## Information shown:
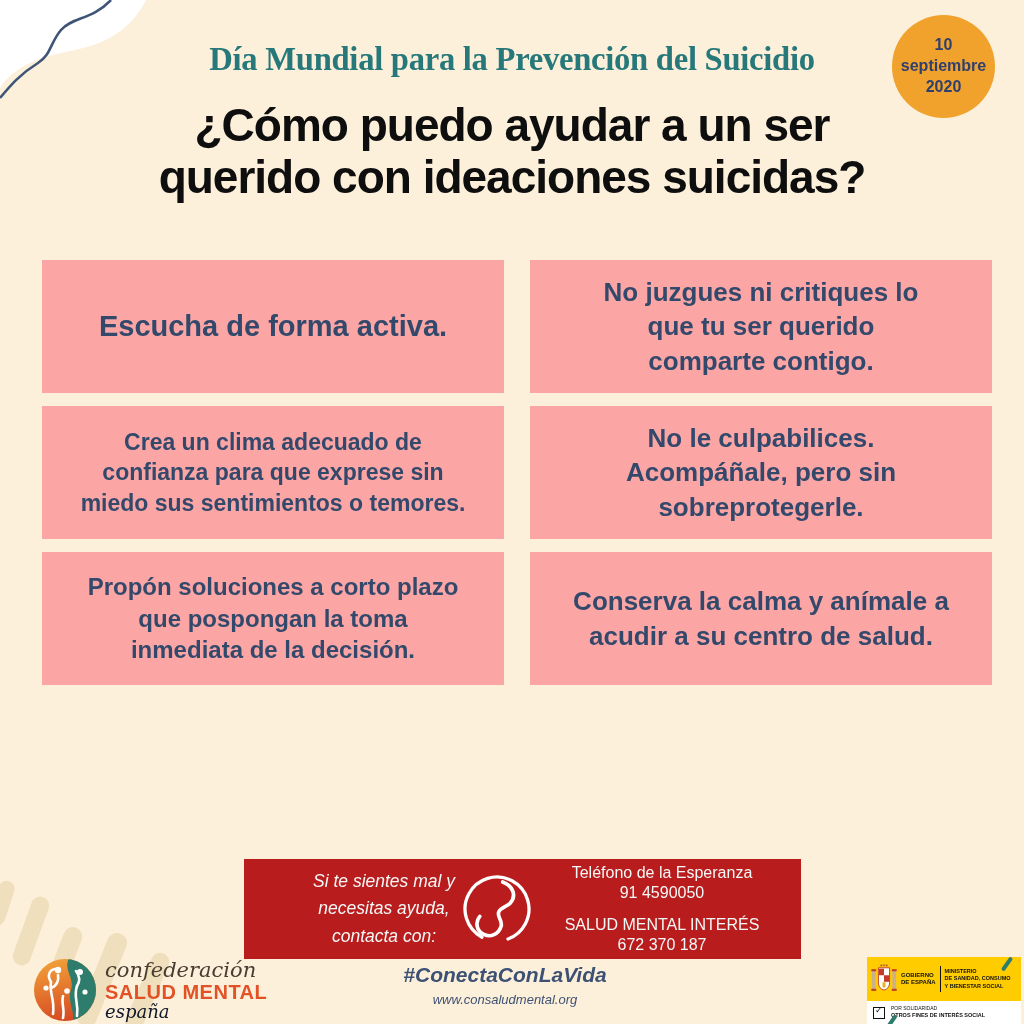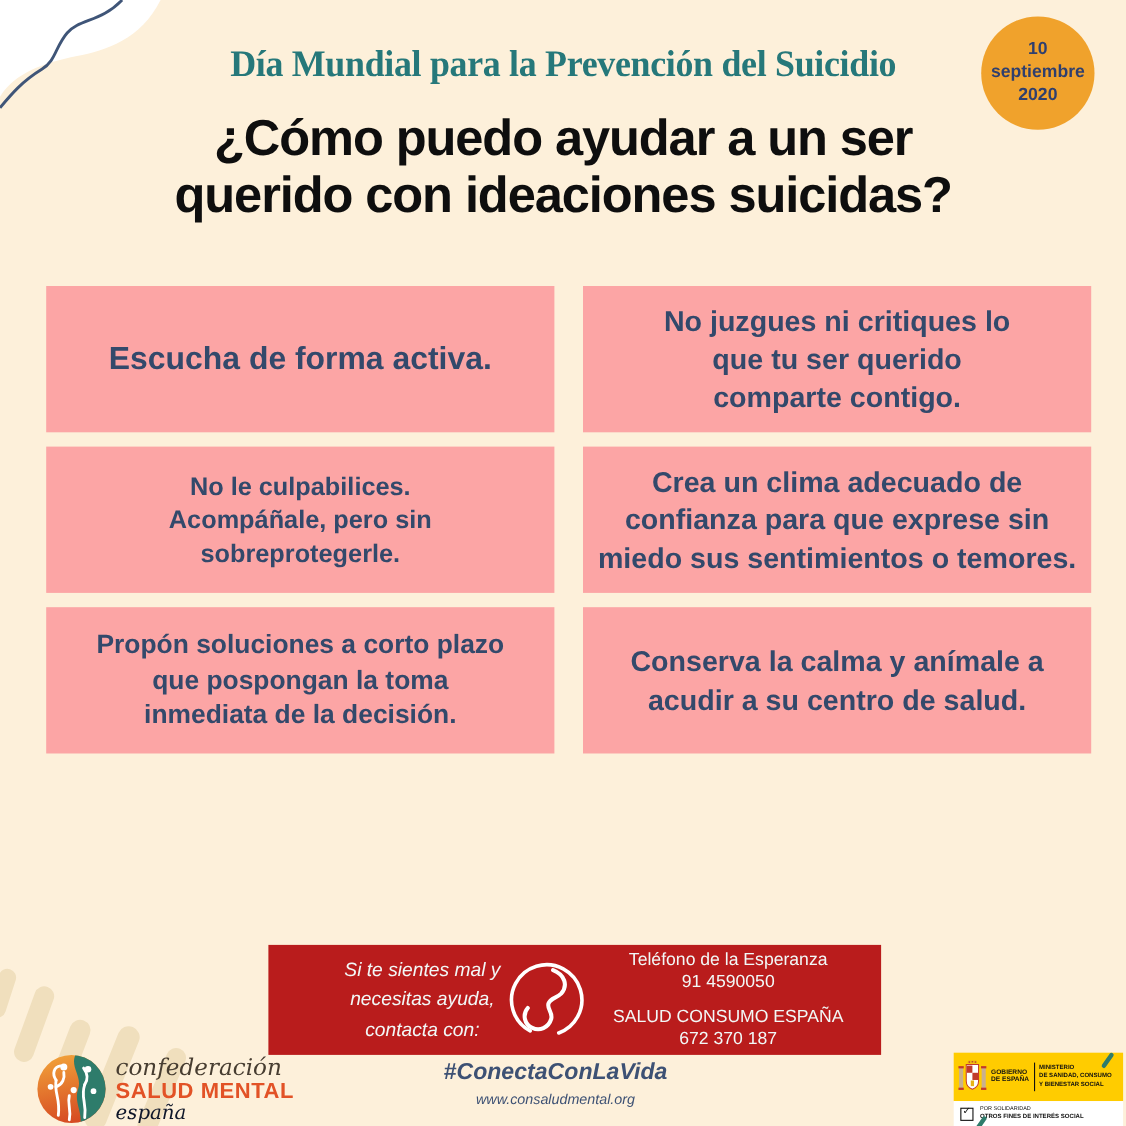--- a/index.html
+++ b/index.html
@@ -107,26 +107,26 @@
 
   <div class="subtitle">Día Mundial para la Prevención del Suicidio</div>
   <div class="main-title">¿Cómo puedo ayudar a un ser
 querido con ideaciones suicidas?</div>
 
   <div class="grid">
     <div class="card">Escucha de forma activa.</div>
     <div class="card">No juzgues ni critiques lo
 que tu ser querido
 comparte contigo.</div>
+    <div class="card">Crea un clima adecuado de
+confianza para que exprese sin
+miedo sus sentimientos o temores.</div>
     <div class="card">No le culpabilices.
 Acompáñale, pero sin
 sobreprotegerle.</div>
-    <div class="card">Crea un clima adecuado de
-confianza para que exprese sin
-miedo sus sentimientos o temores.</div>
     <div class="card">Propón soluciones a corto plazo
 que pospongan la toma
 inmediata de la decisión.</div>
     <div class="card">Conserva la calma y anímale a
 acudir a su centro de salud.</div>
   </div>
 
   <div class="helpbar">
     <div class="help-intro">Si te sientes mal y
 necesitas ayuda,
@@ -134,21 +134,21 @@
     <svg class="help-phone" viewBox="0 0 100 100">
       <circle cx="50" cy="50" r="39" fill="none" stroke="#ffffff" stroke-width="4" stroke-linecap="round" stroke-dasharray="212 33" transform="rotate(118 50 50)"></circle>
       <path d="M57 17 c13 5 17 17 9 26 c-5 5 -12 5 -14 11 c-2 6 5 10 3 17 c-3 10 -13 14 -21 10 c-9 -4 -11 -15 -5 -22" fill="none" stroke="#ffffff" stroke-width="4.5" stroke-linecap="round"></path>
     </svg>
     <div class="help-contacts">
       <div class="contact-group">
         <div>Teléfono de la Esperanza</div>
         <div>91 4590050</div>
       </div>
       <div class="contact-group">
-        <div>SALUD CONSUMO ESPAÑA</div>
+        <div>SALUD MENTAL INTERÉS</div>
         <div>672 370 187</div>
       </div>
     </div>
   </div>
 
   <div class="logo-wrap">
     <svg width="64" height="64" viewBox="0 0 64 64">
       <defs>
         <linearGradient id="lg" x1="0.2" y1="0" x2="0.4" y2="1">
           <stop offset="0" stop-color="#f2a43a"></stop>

## What is expected:
How many lines in the listing above include the word "viewBox"? Respond with the number and nothing else.

## Answer box:
2